The Evolution of the Global Mind

Is the Cosmos here for us, or are we here for the Cosmos?  Then again, it could be neither, or both, or we are just innocent bystanders, and a by-product – if not a casualty – of a cosmic cataclysm of unknown proportions; it origins unknown and its final outcome yet to be determined. Not knowing the greater scenario that is being played out here, it remains a challenge to assign ourselves some particular role in it and see if we are able to follow it along with some consistency, hoping all the while it isn’t – in Shakespeare’s Macbeth’s words – some a tale told by an idiot, full of sound and fury, and signifying absolutely nothing …

In this role we are driven along an evolutionary path of unknown dimensions, taking us who knows where – and that leaves us to figure out for ourselves where or what we are heading to, or how far we are along that path of evolutionary development. One thing that is for certain is that – in light of the human and environmental wreckage we continue to leave in our wake – it would be difficult to accept that homo sapiens is at or near the pinnacle of evolution. We clearly still have some way to go if the roughly two thousand years of our recorded history are anything to go by; and not until such time we are no longer our own worst enemy in trying to move ourselves ahead from our troubled past. You have to believe in something like this if you think we can much better than that, even if all we have to show for to date is little more than a blood-stained past.

But setting aside our self-disgust for a moment, let us look at this again with a less jaundiced eye. The arrival of homo sapiens introduced a volatility and a riskiness to the world which could be indicative reaching a critical stage in the evolution of the world.

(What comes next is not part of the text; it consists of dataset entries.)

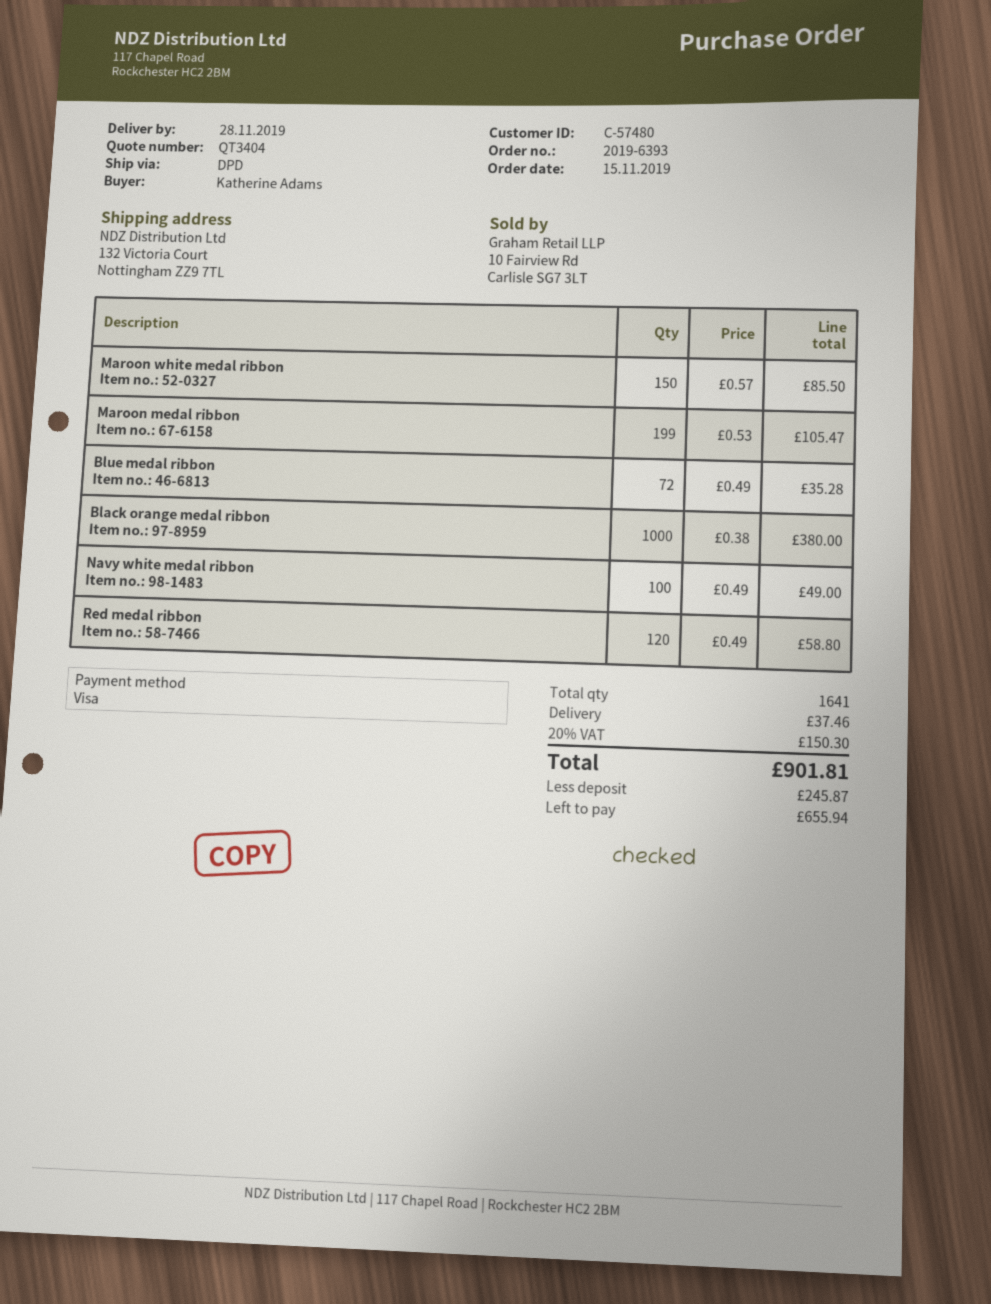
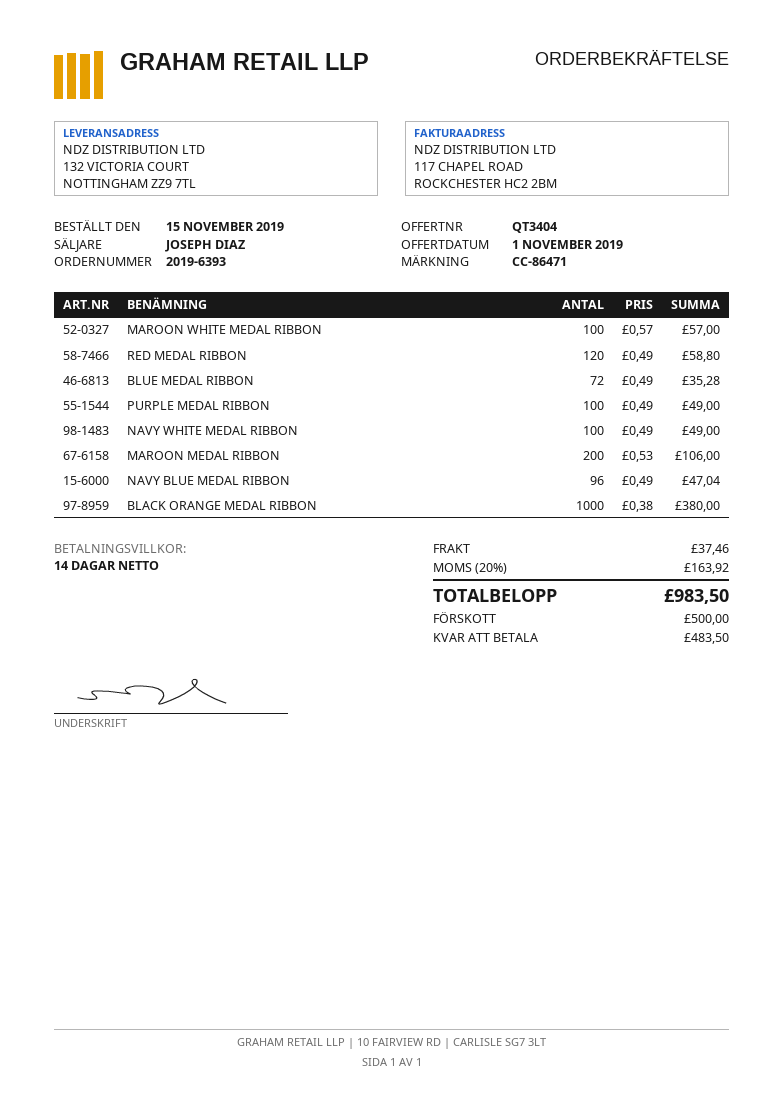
Maroon white medal ribbon: 150 x 0.57 = 85.50 -> 100 x 0.57 = 57.00
Maroon medal ribbon: 199 x 0.53 = 105.47 -> 200 x 0.53 = 106.00
PURPLE MEDAL RIBBON: none -> 100 x 0.49 = 49.00
NAVY BLUE MEDAL RIBBON: none -> 96 x 0.49 = 47.04
tax: 20% = 150.30 -> 20% = 163.92
total: 901.81 -> 983.50
deposit: 245.87 -> 500.00
balance: 655.94 -> 483.50

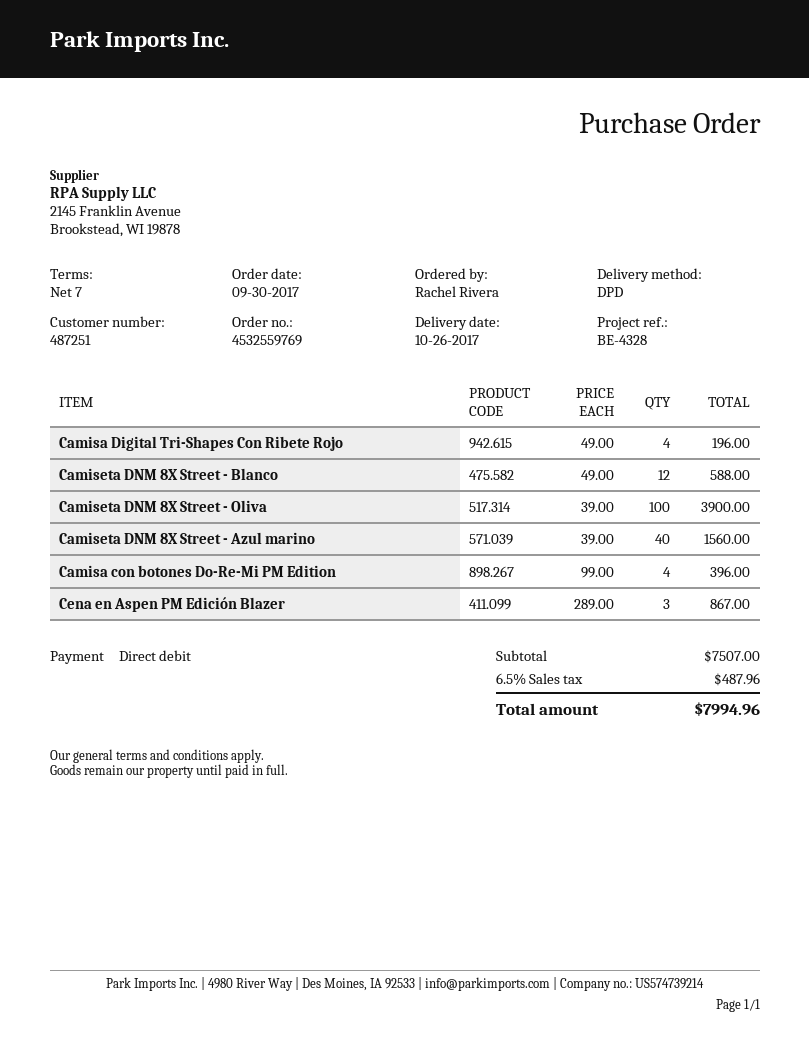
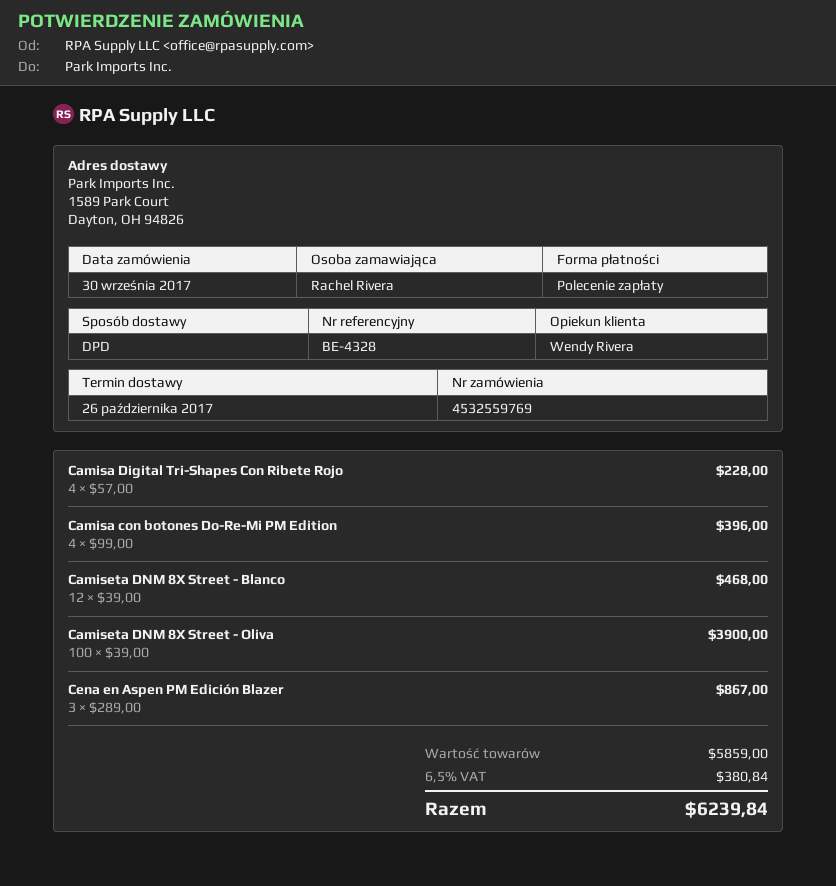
Camisa Digital Tri-Shapes Con Ribete Rojo: 4 x 49.00 = 196.00 -> 4 x 57.00 = 228.00
Camiseta DNM 8X Street - Blanco: 12 x 49.00 = 588.00 -> 12 x 39.00 = 468.00
Camiseta DNM 8X Street - Azul marino: 40 x 39.00 = 1560.00 -> none
subtotal: 7507.00 -> 5859.00
tax: 6.5% = 487.96 -> 6.5% = 380.84
total: 7994.96 -> 6239.84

That such risk-taking would be justified can be seen in the context of fending off entropy – at least here on earth, and for the time being  – should that be the ultimate fate of the universe. And thus there will be an urgency to the evolutionary thrust to get done what needs to get done before time runs out, and to take some risks along the way. A risk management process by any other name.

You see, something very unique and significant happened with the introduction of homo sapiens to the planet: homo faber – man, the toolmaker – arrived on the scene. And while hitherto the spectacular creativity demonstrated by evolution manifested itself only from the inside out – through the incredible diversity of life-forms encountered here on earth, from the simplest plants and smallest single cell organisms to the largest or most complex ones – through a human being the creative forces of evolution are for the very first time being applied externally. With our hands – and with the tools made by our hands – we are able to reshape matter directly, and through us the creativity pressure of evolution goes to work in a greatly accelerated fashion – if not at breakneck speed – to whatever end it needs to get to …

Initially with primitive stone axes, then forged iron implements, followed by mechanized devices, and eventually through the ability to derive electricity from material processes and the huge array of material resources extracted from the earth we have been creating things of unimaginable potential if their development continues at the current pace. This is the only area in which mankind has made substantive and measurable progress since we first opened our eyes as a creature capable of  reflective thought – knowing that one knows – and we have done so in a hurry. (And perhaps in too much of a hurry,  as our ethical and moral development appears to have seriously fallen behind by not providing us with a commensurate sense of responsibility that would have prevented us from continually teetering on the edge of self-destruction!)

Most importantly, we have made significant advances in the area of information technology, such as the internet, to the point that all knowledge we have accumulated of the world can be shared instantly at any time and potentially from anywhere. (No, not in that hell-hole of human miseryknown as North-Korea.) As such we have gone beyond the layer of our planet’s biosphere to create a dynamic layer of knowledge which is about the world, and which belongs to the world. In a sense, this layer of knowledge functions as the conscious mind  of the world. There is a parallel here with the way in which our own minds function, namely in the way in which our consciousness is a function of the connectivity of millions of individual cells via the neural network in our physical brain.